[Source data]
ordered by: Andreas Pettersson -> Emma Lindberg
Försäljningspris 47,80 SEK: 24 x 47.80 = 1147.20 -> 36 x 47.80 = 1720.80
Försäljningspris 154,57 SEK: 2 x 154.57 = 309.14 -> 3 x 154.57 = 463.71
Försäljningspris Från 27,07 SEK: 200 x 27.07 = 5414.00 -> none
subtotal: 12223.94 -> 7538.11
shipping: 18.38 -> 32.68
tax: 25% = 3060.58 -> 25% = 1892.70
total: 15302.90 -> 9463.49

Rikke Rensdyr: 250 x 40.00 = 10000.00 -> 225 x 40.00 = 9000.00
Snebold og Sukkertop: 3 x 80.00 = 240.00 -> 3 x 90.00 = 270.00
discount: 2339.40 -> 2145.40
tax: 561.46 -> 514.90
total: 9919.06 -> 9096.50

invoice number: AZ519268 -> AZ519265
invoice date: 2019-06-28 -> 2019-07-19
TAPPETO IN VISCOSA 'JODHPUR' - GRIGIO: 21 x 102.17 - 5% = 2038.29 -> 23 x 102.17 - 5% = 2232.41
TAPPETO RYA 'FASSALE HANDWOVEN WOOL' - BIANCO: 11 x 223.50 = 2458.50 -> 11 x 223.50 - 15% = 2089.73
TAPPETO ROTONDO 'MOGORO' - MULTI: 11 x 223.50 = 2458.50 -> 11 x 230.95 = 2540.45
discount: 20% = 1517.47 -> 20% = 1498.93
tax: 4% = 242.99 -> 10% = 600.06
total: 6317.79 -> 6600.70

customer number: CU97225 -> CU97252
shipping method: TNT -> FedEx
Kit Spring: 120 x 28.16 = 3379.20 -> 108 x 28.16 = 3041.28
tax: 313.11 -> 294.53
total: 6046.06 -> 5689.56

◆ **Directions**
Please filter the entries above down to the lines holding "shipping" and copy them.

◆ **Output**
shipping: 18.38 -> 32.68
shipping method: TNT -> FedEx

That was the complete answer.